Let’s get this out of the way right now: Zombieland did not need a sequel. It has a self-contained story that didn’t require an epilogue. And when one didn’t happen right away, that didn’t bode well. Long-awaited sequels are usually disappointments, and flash-in-the-pan movies like Zombieland usually don’t get strong follow-ups. Lightning doesn’t strike twice, as they say. But now we have Zombieland: Double Tap, which may not be a second bolt but at least contains enough of the energy created by the initial strike to entertain for the brief time it lasts.
All of that is a long, roundabout way of saying Zombieland: Double Tap is worse than the original but not to the point that it’s a bad movie. If you were longing for a reunion for the four leads of the original, and just wanted to watch them go around America killing zombies, riffing, and solving interpersonal conflicts, all without taking anything seriously, then you’ll be satisfied. If you wanted something more, you won’t be. This is a hangout movie that happens to have some zombies in it.
The story, for what it’s worth, opens up several years after the original ended. The quartet of heroes are living in the White House, relatively comfortable and succumbing to domestic life. Columbus (Jesse Eisenberg) and Wichita (Emma Stone) are a couple, while Tallahassee (Woody Harrelson) and Little Rock (Abigail Breslin) have a father-daughter thing going on. One thing leads to another, Little Rock goes missing, and it’s up to the remaining three to go out searching for her. Along the way they explore and resolve issues between them, meet new characters like dumb-blonde stereotype Madison (Zoey Deutch), and we all have a good laugh along with them.

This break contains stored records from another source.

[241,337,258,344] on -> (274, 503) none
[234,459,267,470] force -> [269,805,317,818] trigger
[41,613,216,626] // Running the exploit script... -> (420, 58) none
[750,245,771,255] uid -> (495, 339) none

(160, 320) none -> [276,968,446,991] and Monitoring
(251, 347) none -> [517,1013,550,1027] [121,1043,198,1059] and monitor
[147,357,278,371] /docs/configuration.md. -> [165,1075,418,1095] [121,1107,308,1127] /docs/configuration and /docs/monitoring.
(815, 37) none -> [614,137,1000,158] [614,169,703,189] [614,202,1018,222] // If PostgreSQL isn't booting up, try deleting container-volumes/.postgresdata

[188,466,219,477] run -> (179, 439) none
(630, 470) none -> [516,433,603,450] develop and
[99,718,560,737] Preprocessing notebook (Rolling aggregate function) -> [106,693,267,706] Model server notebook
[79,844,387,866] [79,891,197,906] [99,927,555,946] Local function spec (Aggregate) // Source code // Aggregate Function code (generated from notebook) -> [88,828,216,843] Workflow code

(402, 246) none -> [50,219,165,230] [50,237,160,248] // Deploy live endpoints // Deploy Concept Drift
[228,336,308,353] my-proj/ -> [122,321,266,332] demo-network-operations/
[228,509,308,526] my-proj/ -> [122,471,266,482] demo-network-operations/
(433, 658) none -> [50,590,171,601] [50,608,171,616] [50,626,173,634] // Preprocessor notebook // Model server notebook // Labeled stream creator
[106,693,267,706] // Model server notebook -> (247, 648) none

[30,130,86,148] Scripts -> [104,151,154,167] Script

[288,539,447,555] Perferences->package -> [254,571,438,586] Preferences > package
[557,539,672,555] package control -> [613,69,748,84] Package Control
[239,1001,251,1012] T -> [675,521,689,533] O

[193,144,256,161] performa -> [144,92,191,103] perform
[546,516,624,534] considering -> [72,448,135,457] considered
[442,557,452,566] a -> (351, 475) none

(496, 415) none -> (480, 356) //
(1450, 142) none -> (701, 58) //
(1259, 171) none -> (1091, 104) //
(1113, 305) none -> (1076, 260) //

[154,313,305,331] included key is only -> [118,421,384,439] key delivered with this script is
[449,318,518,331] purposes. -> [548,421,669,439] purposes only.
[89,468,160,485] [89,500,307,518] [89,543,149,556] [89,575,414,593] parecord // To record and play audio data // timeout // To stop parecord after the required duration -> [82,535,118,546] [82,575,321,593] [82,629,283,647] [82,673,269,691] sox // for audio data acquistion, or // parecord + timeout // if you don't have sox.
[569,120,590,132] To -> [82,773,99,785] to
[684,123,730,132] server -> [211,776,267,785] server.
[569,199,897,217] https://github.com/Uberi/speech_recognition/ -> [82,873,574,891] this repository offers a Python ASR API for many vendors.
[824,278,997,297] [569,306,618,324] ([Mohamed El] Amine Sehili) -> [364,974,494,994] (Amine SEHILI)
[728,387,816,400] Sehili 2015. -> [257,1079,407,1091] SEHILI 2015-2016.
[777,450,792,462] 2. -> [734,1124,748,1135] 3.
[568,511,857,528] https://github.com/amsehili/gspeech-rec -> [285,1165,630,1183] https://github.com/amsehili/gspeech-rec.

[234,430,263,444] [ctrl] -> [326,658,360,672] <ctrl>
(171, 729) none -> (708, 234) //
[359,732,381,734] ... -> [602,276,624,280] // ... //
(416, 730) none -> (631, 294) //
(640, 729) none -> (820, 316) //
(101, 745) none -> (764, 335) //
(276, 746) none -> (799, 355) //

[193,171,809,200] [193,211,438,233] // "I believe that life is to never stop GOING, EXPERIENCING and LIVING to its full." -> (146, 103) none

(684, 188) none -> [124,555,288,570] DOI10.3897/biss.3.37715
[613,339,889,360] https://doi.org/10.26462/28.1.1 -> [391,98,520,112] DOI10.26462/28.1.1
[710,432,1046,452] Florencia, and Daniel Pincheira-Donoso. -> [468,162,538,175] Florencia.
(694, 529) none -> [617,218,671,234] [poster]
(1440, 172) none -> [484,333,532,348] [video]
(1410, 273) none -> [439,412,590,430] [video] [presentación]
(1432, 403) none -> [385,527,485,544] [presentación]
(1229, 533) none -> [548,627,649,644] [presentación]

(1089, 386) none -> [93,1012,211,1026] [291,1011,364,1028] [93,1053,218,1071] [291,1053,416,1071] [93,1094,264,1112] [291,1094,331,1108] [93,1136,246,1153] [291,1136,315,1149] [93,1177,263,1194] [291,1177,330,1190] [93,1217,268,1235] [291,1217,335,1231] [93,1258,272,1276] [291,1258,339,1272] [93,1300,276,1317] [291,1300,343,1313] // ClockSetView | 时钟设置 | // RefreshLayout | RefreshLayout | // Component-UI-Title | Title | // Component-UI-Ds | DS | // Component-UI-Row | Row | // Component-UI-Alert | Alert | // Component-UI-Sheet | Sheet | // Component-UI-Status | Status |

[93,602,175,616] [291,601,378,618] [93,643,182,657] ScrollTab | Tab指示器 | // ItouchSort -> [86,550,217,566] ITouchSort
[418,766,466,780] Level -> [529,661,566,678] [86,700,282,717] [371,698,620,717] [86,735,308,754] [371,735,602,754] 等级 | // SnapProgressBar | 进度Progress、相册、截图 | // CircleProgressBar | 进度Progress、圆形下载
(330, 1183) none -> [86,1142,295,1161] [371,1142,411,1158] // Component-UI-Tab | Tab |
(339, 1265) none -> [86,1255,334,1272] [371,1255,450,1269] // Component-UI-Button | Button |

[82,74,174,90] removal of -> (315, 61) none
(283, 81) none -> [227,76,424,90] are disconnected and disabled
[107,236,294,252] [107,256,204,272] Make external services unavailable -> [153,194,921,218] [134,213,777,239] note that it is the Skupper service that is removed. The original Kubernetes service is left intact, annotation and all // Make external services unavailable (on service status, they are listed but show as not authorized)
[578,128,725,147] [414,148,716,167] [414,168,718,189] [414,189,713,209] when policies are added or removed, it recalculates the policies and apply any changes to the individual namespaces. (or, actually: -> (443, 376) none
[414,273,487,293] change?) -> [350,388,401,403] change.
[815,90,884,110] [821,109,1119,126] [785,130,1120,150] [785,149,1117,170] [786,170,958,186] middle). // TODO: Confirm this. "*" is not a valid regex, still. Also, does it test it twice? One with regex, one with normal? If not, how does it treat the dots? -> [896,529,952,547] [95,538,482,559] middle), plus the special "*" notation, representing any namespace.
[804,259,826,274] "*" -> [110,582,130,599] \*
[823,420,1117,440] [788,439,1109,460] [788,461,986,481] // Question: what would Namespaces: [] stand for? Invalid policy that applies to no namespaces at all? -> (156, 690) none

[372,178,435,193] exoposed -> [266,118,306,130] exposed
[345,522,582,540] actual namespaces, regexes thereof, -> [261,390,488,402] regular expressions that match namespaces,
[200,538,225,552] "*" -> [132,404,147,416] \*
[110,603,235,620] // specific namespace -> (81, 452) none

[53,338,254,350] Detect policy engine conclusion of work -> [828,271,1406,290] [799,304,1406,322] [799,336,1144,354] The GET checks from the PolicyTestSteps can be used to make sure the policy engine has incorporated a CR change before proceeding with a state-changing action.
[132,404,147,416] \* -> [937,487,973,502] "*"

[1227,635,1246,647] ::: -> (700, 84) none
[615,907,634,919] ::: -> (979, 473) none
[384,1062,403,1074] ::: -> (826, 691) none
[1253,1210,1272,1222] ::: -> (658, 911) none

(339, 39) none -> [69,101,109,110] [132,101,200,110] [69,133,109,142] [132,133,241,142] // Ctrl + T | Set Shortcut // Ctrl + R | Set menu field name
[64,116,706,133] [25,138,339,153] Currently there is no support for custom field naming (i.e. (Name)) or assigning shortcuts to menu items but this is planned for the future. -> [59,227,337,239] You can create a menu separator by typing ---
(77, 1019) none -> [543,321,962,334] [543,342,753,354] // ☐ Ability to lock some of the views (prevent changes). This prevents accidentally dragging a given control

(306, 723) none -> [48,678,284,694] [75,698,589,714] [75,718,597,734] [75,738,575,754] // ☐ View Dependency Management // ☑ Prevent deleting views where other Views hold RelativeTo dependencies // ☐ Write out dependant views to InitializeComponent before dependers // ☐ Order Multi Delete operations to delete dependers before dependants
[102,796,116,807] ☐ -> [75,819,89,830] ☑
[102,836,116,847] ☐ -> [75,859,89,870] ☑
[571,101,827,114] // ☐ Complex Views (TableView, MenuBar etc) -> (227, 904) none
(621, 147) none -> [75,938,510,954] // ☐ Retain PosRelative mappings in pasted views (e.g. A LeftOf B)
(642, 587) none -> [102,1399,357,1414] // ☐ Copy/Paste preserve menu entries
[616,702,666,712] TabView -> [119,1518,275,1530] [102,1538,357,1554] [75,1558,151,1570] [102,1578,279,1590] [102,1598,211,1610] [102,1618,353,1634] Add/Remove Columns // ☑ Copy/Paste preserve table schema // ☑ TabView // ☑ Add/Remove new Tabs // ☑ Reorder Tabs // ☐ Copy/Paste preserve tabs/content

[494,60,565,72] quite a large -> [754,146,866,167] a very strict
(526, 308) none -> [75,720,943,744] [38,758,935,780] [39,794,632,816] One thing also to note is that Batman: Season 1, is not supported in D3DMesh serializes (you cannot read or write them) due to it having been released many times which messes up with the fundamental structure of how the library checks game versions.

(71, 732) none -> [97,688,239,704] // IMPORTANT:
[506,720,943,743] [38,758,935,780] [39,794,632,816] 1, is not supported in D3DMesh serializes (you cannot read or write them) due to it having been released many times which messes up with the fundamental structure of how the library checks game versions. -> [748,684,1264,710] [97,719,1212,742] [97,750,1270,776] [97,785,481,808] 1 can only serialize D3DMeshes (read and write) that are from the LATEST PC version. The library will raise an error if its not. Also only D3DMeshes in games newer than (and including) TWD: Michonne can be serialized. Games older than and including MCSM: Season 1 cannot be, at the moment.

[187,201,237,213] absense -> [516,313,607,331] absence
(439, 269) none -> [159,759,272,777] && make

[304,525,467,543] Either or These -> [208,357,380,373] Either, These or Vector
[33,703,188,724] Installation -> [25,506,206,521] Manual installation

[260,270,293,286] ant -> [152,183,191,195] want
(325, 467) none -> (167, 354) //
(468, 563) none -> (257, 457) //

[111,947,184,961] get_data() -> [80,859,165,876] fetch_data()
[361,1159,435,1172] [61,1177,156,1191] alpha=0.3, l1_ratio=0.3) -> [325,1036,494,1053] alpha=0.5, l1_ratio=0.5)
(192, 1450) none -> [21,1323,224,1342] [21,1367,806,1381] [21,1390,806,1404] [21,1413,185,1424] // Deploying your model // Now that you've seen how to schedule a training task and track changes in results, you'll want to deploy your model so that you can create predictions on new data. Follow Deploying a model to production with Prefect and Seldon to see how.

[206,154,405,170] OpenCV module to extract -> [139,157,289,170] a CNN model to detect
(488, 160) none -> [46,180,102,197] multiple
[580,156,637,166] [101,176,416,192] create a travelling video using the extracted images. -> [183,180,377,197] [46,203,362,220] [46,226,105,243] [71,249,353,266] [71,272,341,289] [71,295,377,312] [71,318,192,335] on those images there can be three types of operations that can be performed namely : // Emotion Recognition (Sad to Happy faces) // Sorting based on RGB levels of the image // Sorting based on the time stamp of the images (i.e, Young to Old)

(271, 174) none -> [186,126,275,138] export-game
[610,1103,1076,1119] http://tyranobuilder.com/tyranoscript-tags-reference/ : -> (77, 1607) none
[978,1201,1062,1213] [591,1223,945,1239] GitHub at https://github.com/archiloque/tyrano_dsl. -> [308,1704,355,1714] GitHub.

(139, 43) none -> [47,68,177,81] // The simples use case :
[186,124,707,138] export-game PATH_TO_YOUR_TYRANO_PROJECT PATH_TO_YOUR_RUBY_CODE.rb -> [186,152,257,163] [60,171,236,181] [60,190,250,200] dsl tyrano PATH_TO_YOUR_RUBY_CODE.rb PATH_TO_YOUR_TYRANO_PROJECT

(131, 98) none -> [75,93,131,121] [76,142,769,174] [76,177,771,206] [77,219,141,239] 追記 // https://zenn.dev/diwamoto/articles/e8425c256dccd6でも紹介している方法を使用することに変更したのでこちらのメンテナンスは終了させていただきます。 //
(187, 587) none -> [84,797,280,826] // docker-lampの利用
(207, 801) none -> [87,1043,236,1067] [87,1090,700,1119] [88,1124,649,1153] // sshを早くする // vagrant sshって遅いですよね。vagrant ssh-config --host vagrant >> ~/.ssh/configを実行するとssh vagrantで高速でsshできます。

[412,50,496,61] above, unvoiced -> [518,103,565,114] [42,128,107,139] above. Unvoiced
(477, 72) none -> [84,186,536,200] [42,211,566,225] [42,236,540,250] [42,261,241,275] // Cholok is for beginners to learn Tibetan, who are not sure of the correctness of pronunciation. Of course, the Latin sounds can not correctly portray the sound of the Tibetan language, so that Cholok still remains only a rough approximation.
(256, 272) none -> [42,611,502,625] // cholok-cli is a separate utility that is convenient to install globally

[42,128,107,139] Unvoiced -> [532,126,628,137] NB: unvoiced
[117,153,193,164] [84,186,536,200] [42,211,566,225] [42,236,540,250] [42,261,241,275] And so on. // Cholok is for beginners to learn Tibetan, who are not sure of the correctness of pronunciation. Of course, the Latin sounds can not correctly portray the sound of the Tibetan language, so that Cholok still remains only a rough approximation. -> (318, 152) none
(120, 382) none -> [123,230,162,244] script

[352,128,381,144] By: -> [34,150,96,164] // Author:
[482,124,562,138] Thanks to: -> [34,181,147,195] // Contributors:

There’s almost nothing more to Zombieland: Double Tap. The issues it does explore are light, there’s almost no tension, about half the jokes land, and the deciding factor as to whether or not you’ll like it is whether or not you like the cast/characters and if you want to see another movie with them. If you do, great! It’s that. If you don’t, or wanted to see them develop into anything other than generic archetypes, you probably won’t like it. And since it’s not as fresh as the original and, at least in my opinion, not as funny, you’re really going to need to want to hang out with these people for another 90 minutes in order to make the experience worthwhile.
Outside of that, I don’t know what you want from me. There are some creative zombie kills, I suppose, and a couple of new types of zombies. It would have been fun if those got explored in a little more depth, but that’s true of the movie as a whole. It isn’t interested in anything more than surface and therefore there isn’t a lot to talk about. Why do you think I wrote a long introduction that barely mentioned the movie? It’s because the movie is largely nothing. It’s disposable in every sense of the word. Including the rotting flesh kind. Get it? ‘Cause zombies. Thanks for the pity laugh.
Zombieland: Double Tap is a fun enough movie if you enjoy the characters and the zombie setting, but it has nothing going on beneath the surface. Really, it has little going on above it, either. It’s just a bunch of characters hanging out and killing zombies—it’s not much more than that. Still, that’s fun enough if it’s what you’re in the mood for, and I enjoyed it for what it is. Just don’t go in expecting anything more than that and you’ll be in for a decent time.
Conclusion: Zombieland: Double Tap is a hangout movie whose success will lie on whether or not you like the people with whom you’re hanging out.
Recommendation: If you liked the characters from the first film, the sequel will be fun enough to be worth your time.